What the task requires >> One number is the whole answer: how many lines of the records include "center".

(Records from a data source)

※ ※ ※

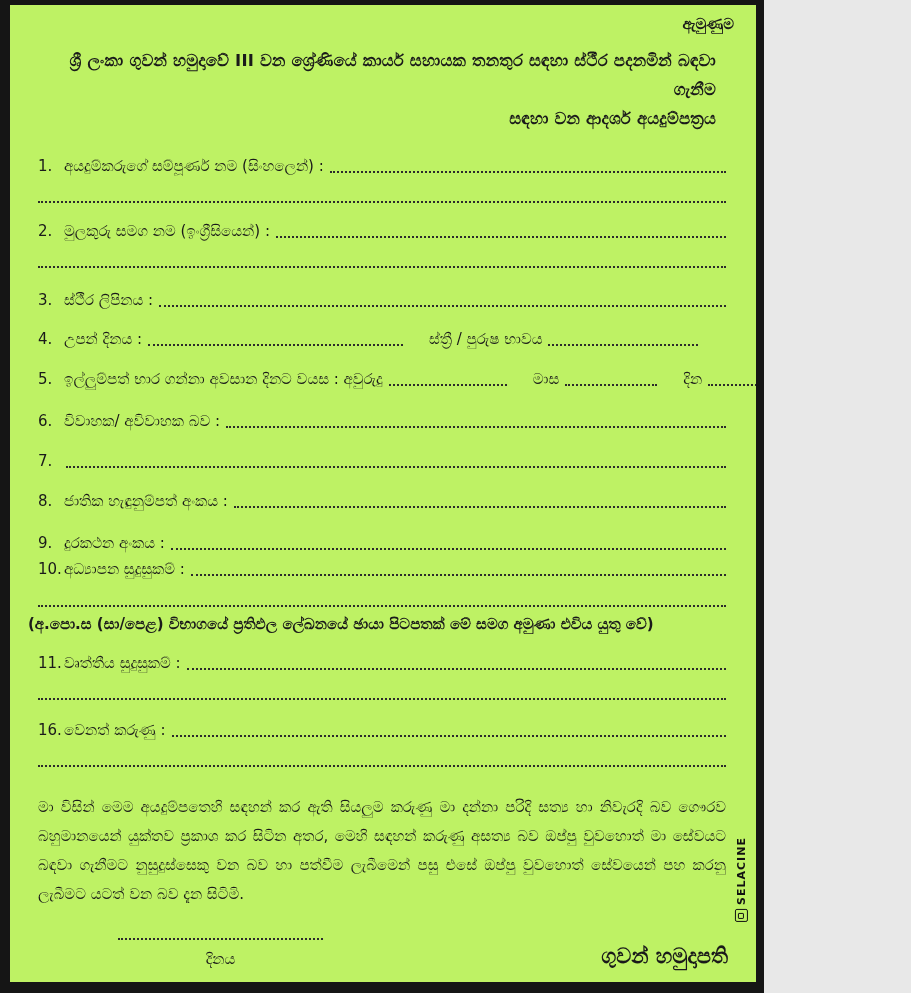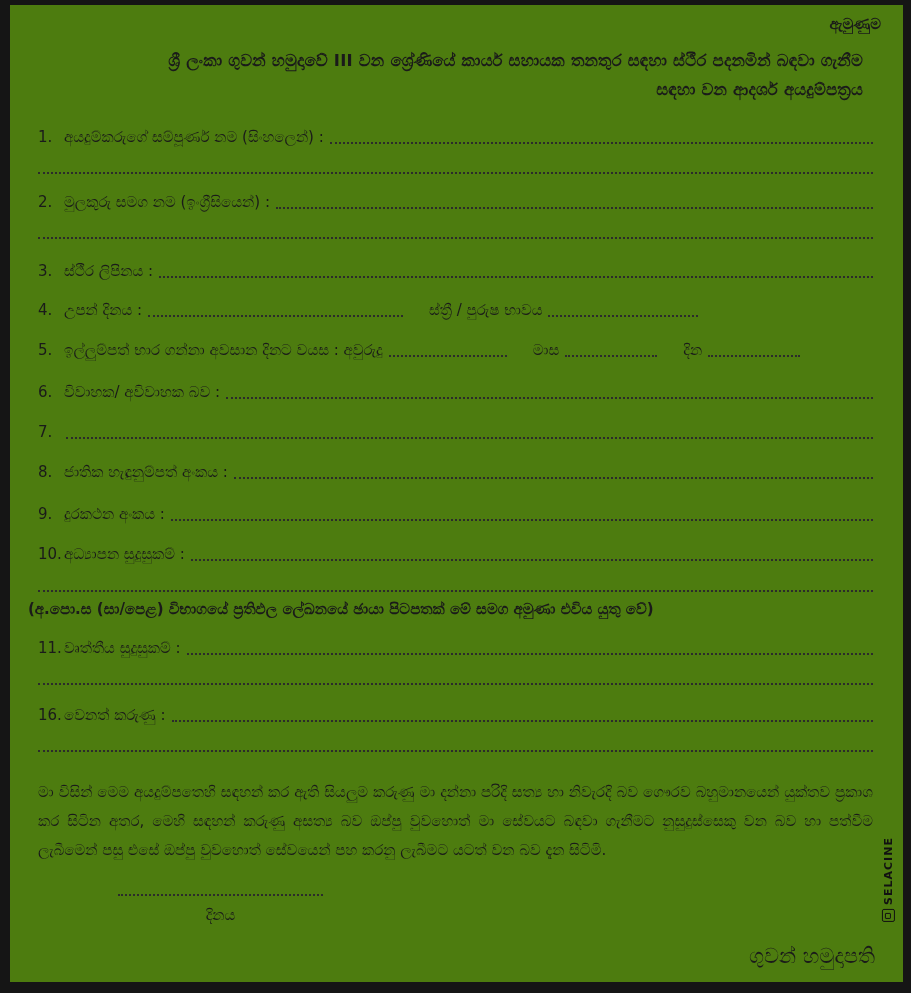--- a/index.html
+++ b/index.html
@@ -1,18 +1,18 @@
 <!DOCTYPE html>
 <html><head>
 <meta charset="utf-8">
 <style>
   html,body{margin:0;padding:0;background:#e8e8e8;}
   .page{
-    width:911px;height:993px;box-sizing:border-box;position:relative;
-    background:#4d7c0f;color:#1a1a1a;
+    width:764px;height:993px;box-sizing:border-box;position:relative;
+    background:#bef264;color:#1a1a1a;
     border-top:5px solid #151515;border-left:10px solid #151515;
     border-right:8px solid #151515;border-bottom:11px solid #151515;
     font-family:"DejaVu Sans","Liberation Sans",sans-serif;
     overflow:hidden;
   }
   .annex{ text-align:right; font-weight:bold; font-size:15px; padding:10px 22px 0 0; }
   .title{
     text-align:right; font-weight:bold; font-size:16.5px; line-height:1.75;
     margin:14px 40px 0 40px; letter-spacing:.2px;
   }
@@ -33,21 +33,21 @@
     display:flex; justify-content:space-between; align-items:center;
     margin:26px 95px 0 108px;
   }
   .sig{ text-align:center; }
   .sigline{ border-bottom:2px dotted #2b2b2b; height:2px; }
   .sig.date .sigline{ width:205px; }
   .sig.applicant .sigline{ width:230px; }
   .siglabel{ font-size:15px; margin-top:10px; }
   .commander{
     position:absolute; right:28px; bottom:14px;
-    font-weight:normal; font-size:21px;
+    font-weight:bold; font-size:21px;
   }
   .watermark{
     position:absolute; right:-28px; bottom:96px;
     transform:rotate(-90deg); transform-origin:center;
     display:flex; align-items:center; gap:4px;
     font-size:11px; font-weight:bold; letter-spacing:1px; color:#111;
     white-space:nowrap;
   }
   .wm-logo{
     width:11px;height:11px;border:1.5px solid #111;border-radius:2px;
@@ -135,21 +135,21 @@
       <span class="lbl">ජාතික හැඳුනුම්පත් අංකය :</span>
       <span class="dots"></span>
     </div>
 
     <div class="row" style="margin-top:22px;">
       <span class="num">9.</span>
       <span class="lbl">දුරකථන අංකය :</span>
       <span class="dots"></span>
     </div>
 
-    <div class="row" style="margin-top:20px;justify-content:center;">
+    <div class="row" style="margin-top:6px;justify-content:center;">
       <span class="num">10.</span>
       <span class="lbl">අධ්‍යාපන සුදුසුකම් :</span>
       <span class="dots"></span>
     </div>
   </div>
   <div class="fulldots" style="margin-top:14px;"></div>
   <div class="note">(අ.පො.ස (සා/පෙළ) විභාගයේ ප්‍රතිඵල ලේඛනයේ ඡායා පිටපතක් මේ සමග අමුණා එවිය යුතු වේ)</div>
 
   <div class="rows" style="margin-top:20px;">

※ ※ ※

Result for this task >> 6